Гимназистки Книга 2 Петербург Светлана Файзрахманова

Глава 1 У травницы

– Доброго утра, – поздоровался вставший к обеду Медякин, поглаживая отекшее лицо, после вчерашнего вечера.

– Доброго, – без особого настроения ответила Евдокия Ивановна, поправляя фалды модного платья. – Сергей, ты вчера весь вечер волочился… кх… ухаживал за своим… ммм… секретарем. Общество может заподозрить, что ты увлекся ею. Подумай о её репутации в конце концов.

– Ты и впрямь заботишься о репутации моего секретаря?

– Несомненно.

– Что ж, ты права. Вероятно, Николай Николаевич воспримет это как дурной тон. Сегодня же напрошусь к Яхонтовым на ужин; мне следует поговорить с ним. А где же Наталья Ильинична?

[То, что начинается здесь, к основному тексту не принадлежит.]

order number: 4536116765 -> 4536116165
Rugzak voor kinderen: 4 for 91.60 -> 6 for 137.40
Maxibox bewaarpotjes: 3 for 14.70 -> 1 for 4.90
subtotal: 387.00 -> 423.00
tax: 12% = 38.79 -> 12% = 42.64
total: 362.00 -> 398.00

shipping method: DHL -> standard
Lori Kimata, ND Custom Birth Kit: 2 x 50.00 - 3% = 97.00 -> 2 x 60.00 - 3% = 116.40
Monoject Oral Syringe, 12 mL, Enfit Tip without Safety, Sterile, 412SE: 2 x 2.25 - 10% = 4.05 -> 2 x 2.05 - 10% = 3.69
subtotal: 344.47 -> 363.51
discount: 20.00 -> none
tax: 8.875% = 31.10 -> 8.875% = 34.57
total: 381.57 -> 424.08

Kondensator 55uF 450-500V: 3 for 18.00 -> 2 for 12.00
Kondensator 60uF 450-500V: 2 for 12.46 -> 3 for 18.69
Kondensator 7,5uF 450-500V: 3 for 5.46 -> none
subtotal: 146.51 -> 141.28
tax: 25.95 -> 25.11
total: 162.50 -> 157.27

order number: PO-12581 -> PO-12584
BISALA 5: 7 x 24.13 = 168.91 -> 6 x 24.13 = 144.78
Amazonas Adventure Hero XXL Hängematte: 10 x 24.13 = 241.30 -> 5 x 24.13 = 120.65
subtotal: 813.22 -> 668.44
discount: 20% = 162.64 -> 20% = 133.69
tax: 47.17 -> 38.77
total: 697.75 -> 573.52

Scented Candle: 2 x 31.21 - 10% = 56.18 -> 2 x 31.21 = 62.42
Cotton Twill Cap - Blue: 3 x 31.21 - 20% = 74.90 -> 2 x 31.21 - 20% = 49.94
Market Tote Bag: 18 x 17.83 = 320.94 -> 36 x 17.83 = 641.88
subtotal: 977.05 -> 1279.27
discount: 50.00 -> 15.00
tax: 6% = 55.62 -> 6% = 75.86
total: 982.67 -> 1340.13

– Сказала, что отправилась проведать травницу. Это было утром. Рано утром. Но она всё ещё не возвратилась.

– Откуда ты знаешь? Ты так рано встала?

– Не говори вздору, – служанка уже доложила.

– Хорошо, тогда я по пути заеду за ней. Евдокия Ивановна поджав губы в тонкую нитку, вышла из гостиной: “Что толку с ним разговаривать, если он слушается эту ведьму и принимает все за чистую монету”.


***

– Добрый день, Николай Николаевич, как же вы себя изволите чувствовать после вчерашнего балу? – осведомился барон Медякин, прибыв в гости.

– Благодарствую, чувствую себя превосходно, – ответил Яхонтов, обращаясь к супруге, – Глафира Петровна, будьте любезны, распорядитесь, чтобы в мой кабинет доставили наливочки. С этими словами полицмейстер предложил барону переместиться в кабинет.

– Здесь мы будем обезопасены от посторонних глаз, – заметил он, усаживаясь в мягкое кресло. – Неописуемая радость охватила меня по поводу вестей, принесенных вами на прошлой неделе. Наконец убиты эти злодеи, что причинили гибель семье моего брата. На сердце теперь легче и купцам безопаснее с товаром путешествовать стало. Как вы считаете? Осталось только найти душегуба, причинившего вред нашим девочкам.

– Безусловно, Николай Николаевич, разумеется, я, как и вы, рад тому, что империя наша избавилась от банды Копытина. Однако прибыл я с иным, более деликатным вопросом. Известно вам, что я сирота с некоторых пор, однако достиг в деле своём определённых высот. Возраст мой позволяет самому управляться с делами и владеть наследством родительским. О нерушимой репутации своей позволю себе сказать, что и в сыске имею некоторую успешность.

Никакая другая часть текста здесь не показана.